Langsung ke konten utama

Tiba-tiba Bertanya #1 (262)

Part#1

Pada anak tangga berderet dibalut tehel. Ruang yang dibersihkan setiap saat. Lalu dilewati pada pagi, siang, sore, dan bahkan malam. Tapi kebanyakan menjadi ramai adalah di pagi hari. Sebab dengan semangat pagi, rasa ini seperti memulai kembali sambil menghembus angin segar dengan jatuhnya dedaunan di pelataran halaman kampus. Jatuhnya daun, tak lama bertahan. Karena langsung dibersihkan oleh para penjaga yang bekerja dengan giatnya.

Masih tentang pagi yang menjadi permulaaan mengingat. Begitu dekatnya hari. Sampai aku tak bisa membedakan, mana yang menjadi panggilan dan mana yang harus kuberpihak. Karena khawatir jika salah memilih; menimbang, dan menentukan. Maka sama halnya kejatuhan sudah mulai mendekati detak jantungku yang memikirkan keindahan, sederhana, dan apa adanya bila bertutur.

Ketika kakimu dan langkahku bertemu di sebuah lantai empat gedung dua. Sambil lalu kulewati pada sebuah pandangan. Kalau itulah penanda dan petanda kode mimik. Tapi saat itu, aku menebak bila hanya sebatas mengagumi.
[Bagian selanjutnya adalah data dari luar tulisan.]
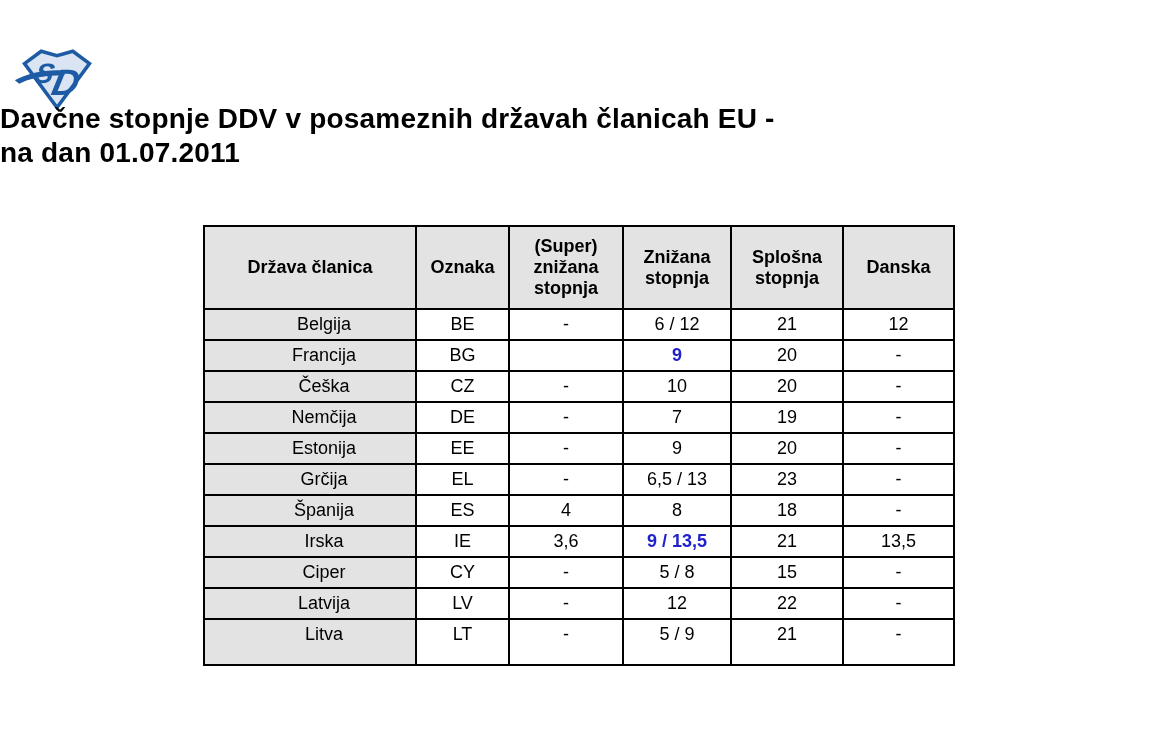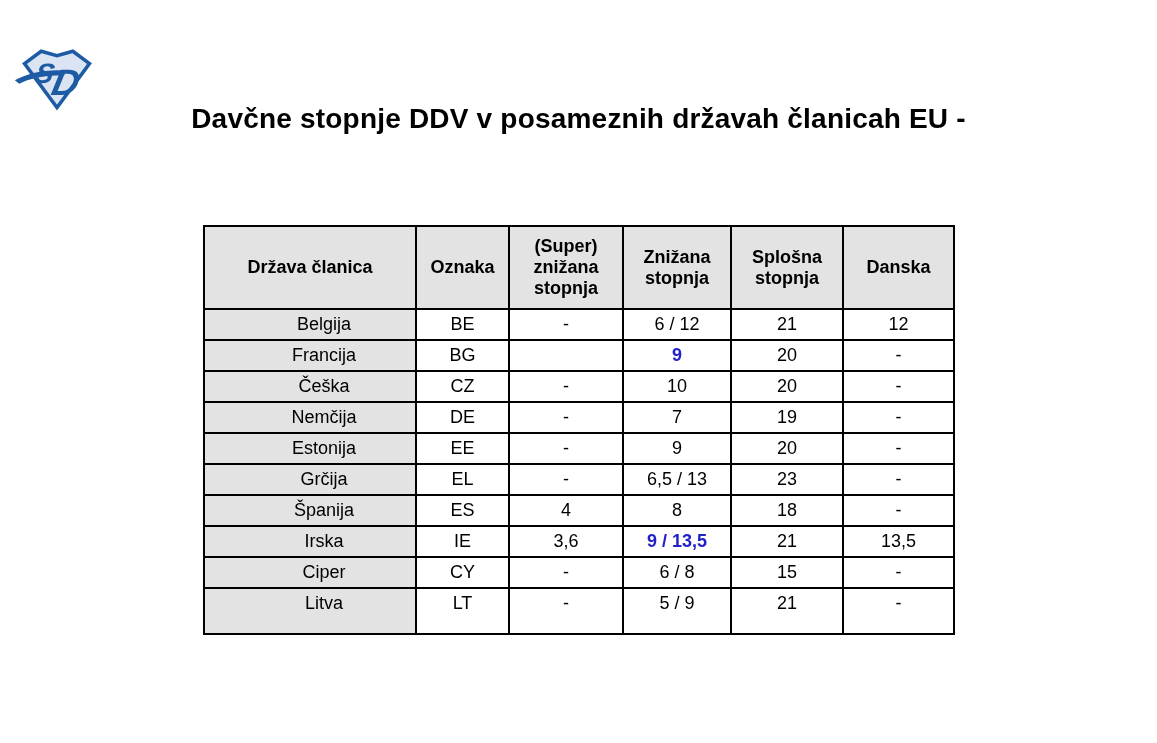--- a/index.html
+++ b/index.html
@@ -17,21 +17,21 @@
   }
   .logo {
     position: absolute;
     left: 13px; top: 46px;
     width: 88px; height: 65px;
   }
   .title {
     position: absolute;
     top: 102px; left: 0;
     width: 100%;
-    text-align: center;
+    text-align: left;
     font-weight: bold;
     font-size: 28px;
     line-height: 34px;
     letter-spacing: 0.2px;
   }
   table.vat-table {
     position: absolute;
     left: 203px; top: 225px;
     width: 750px;
     table-layout: fixed;
@@ -79,20 +79,21 @@
     <path d="M13,20 L32,6 L50,11 L68,6 L87,20 L50,70 Z" fill="#dbe4f2" stroke="#1d5ba5" stroke-width="4" stroke-linejoin="miter"></path>
     <path d="M2,39 C18,30 40,26 60,28 L58,34 C40,32 18,37 7,43 Z" fill="#1d5ba5"></path>
     <g transform="skewX(-12)" font-family="Liberation Sans, sans-serif" font-weight="bold" font-style="italic" fill="#1d5ba5">
       <text x="32" y="42" font-size="32">S</text>
       <text x="54" y="56" font-size="42">D</text>
     </g>
   </svg>
 
   <div class="title">
     <div>Davčne stopnje DDV v posameznih državah članicah EU -</div>
+    <div>na dan 01.07.2011</div>
   </div>
 
   <table class="vat-table">
     <colgroup>
         <col class="c0">
         <col class="c1">
         <col class="c2">
         <col class="c3">
         <col class="c4">
         <col class="c5">
@@ -169,22 +170,30 @@
         <td>IE</td>
         <td>3,6</td>
         <td class="blue">9 / 13,5</td>
         <td>21</td>
         <td>13,5</td>
       </tr>
       <tr>
         <td class="country">Ciper</td>
         <td>CY</td>
         <td>-</td>
-        <td>6 / 8</td>
+        <td>5 / 8</td>
         <td>15</td>
+        <td>-</td>
+      </tr>
+      <tr>
+        <td class="country">Latvija</td>
+        <td>LV</td>
+        <td>-</td>
+        <td>12</td>
+        <td>22</td>
         <td>-</td>
       </tr>
       <tr>
         <td class="country">Litva</td>
         <td>LT</td>
         <td>-</td>
         <td>5 / 9</td>
         <td>21</td>
         <td>-</td>
       </tr>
Bertambahnya langkah. Yang digaris dengan warna hitam di lantai berwarna putih. Semoga kesucian tempat pijakan mengantarkan sukma ke dalam kebersihan dan kesucian. Semoga saja, tapi apakah saat itu kau rasakan yang sama? Bagaimana bila kita sama-sama berbeda merasakan? Lantas siapa yang harus disalahkan?
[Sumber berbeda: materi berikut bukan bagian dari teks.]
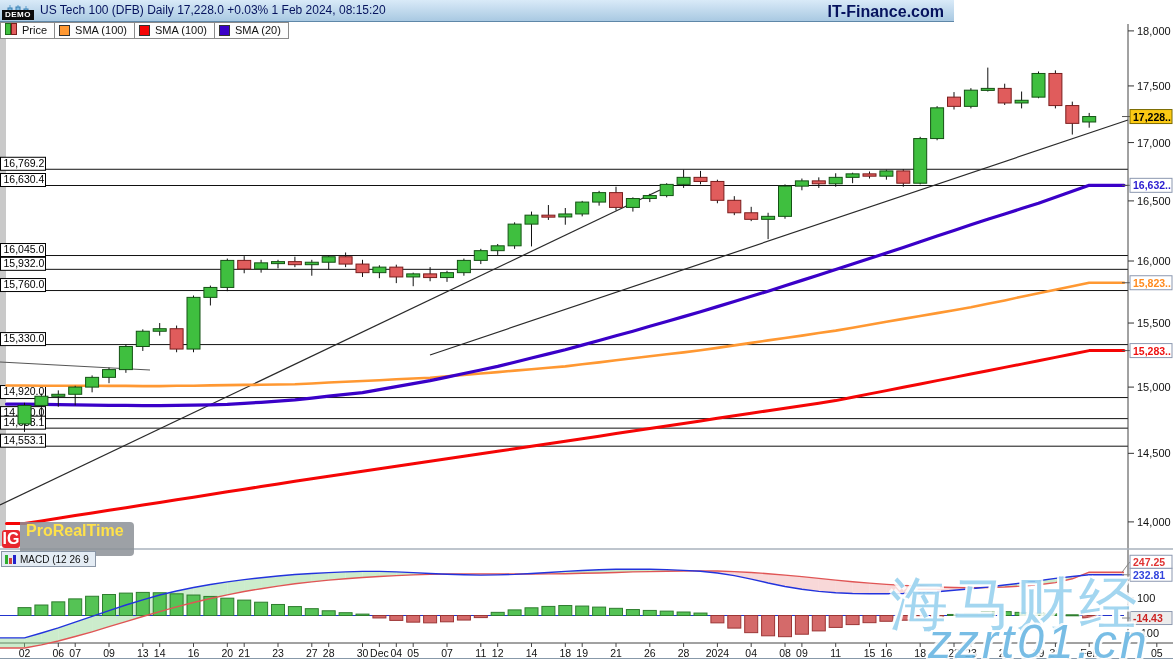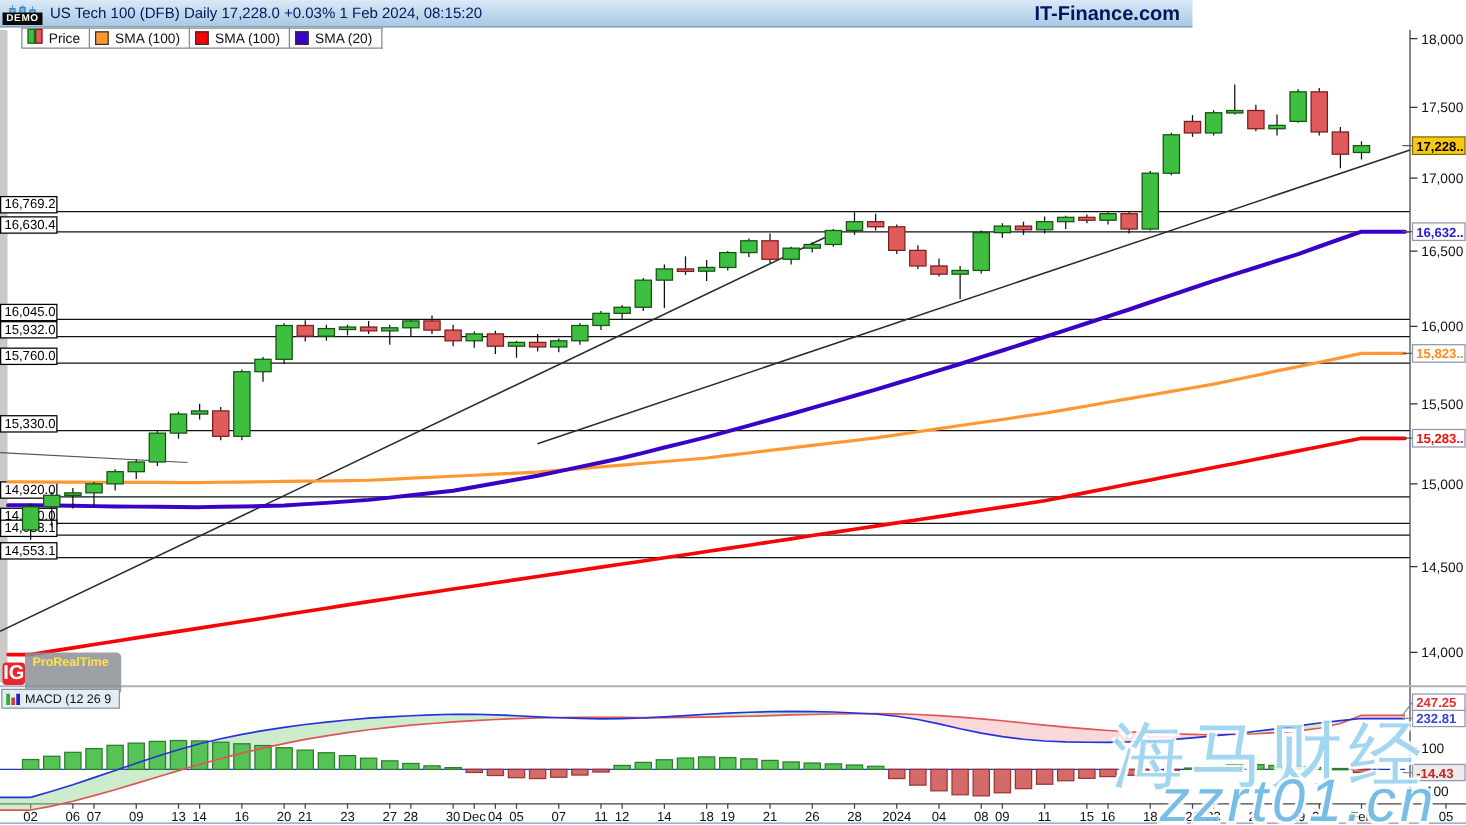--- a/index.html
+++ b/index.html
@@ -9,35 +9,35 @@
          font-family:"Liberation Sans","DejaVu Sans",sans-serif;}
   
   .topbar{position:absolute;left:0;top:0;width:954px;height:21px;z-index:5;
           background:linear-gradient(#d9eaf8,#a9c9e2);border-bottom:1px solid #5f87a8;}
   .miniicon{position:absolute;left:6px;top:1px;}
   .demo{position:absolute;left:2px;top:10px;background:#0a0a0a;color:#fff;
         font-size:8px;font-weight:bold;padding:0px 3px 1px 3px;letter-spacing:.5px;}
   .title{position:absolute;left:40px;top:3px;font-size:12px;font-weight:normal;color:#06135e;white-space:nowrap;}
   .brand{position:absolute;right:10px;top:3px;font-size:16px;font-weight:bold;color:#06135e;}
   
-  .legendrow{position:absolute;left:17px;top:22px;height:16px;z-index:5;display:flex;}
+  .legendrow{position:absolute;left:0;top:22px;height:16px;z-index:5;display:flex;align-items:center;}
   .chip{display:flex;align-items:center;height:15px;padding:0 7px 0 4px;background:#fdfdfd;
         border:1px solid #8a8a8a;border-left:none;font-size:11px;color:#111;cursor:pointer;}
   .chip:first-child{border-left:1px solid #8a8a8a;}
   .chip .sq{display:inline-block;width:9px;height:9px;border:1px solid #333;margin-right:5px;}
   .chip .pr{display:inline-block;margin-right:5px;}
   .chip .pr i{display:inline-block;width:4px;height:10px;}
   .chip .pr .g{background:#3fbf3f;border:1px solid #1c6b1c;}
   .chip .pr .r{background:#e05c5c;border:1px solid #7a1d1d;}
   
   .prt{position:absolute;left:2px;top:530px;height:18px;z-index:6;display:flex;align-items:center;}
   .ig{display:inline-flex;align-items:center;justify-content:center;width:18px;height:18px;
       background:#e8262d;color:#fff;font-weight:bold;font-size:16px;border-radius:3px;}
   .prtname{display:inline-block;height:34px;line-height:18px;background:rgba(140,145,150,.85);
-      color:#ffe24a;font-weight:bold;font-size:10px;padding:0 10px 0 6px;border-radius:0 4px 4px 0;}
+      color:#ffe24a;font-weight:bold;font-size:16px;padding:0 10px 0 6px;border-radius:0 4px 4px 0;}
   
   .macdchip{position:absolute;left:1px;top:551px;height:14px;z-index:6;display:flex;align-items:center;
       background:#e4ecf4;border:1px solid #8a96a6;padding:0 6px 0 3px;font-size:10px;color:#111;cursor:pointer;text-align:center;}
   .macdchip .mic{display:inline-flex;align-items:flex-end;margin-right:4px;}
   .macdchip .mic i{display:inline-block;width:3px;}
   .macdchip .mic .b1{height:9px;background:#2fae2f;}
   .macdchip .mic .b2{height:6px;background:#d04040;margin-left:1px;}
   .macdchip .mic .b3{height:9px;background:#2222cc;margin-left:1px;}
   
   .wm1{position:absolute;left:890px;top:566px;z-index:7;font-size:58px;font-weight:normal;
Namun, jenjang umur bukanlah jadi patokan. Sama halnya dengan jenjang kau menempuh pendidikan tinggi sampai sempat pindah jurusan. Lalu memilih untuk sesuai kata hati atau orang tua. Sebab, jarak dan waktu tak menginginkan adanya pertemuan di waktu dekat. Tapi setidaknya kau pernah menginjaki dasar yang menjadi sebagian jati diriku; menjadi makanan dan minuman lewat kata. Yang dinamakan jurusan bahasa. Rupanya ketika dilafaskan, maka dialeg kita akan berbeda. Walau pun kau dan aku sama-sama dilahirkan di Indonesia bagian Timur.

Setidaknya, watak keaslian yang digariskan dalam budaya tidak jauh berbeda. Bukan karena sama-sama manusia. Akan tetapi, banyak yang menjadi kontak untuk mengingat banyak hal. Termasuk angka-angka yang menjadi penghalang dan pemisah sebuah persembahan. Tapi tak sempat menikmati menuju pada cita-cita yang digagas dalam hati.

Bagaimana tidak! Aku ditakdirkan menangis di bulan November dengan rumit; penjagaan; serta kehati-hatian untuk merawat. Tetapi dirimu malah berpisah setelah sebuah hajatan sholat ID. Lantas kenapa kau berpisah bersama orang kedua sebagai kekasih? Bagaimana kau melawan sakit menuju kesembuhan? Kenapa sampai bertahan menyendiri?

Tiba-tiba, sontak aku kaget ketika bersuamu lagi di gedung dalam proses prekrutan sebuah lembaga. Saat itu, diriku diutus untuk membuka kegiatan. Tapi kenapa kau dan aku sama-sama duduk di posisi depan saling berhadapan? Karena aku di depan sambil menatap. Lalu  begitu juga dengan dirimu bersama calon anggota yang lain.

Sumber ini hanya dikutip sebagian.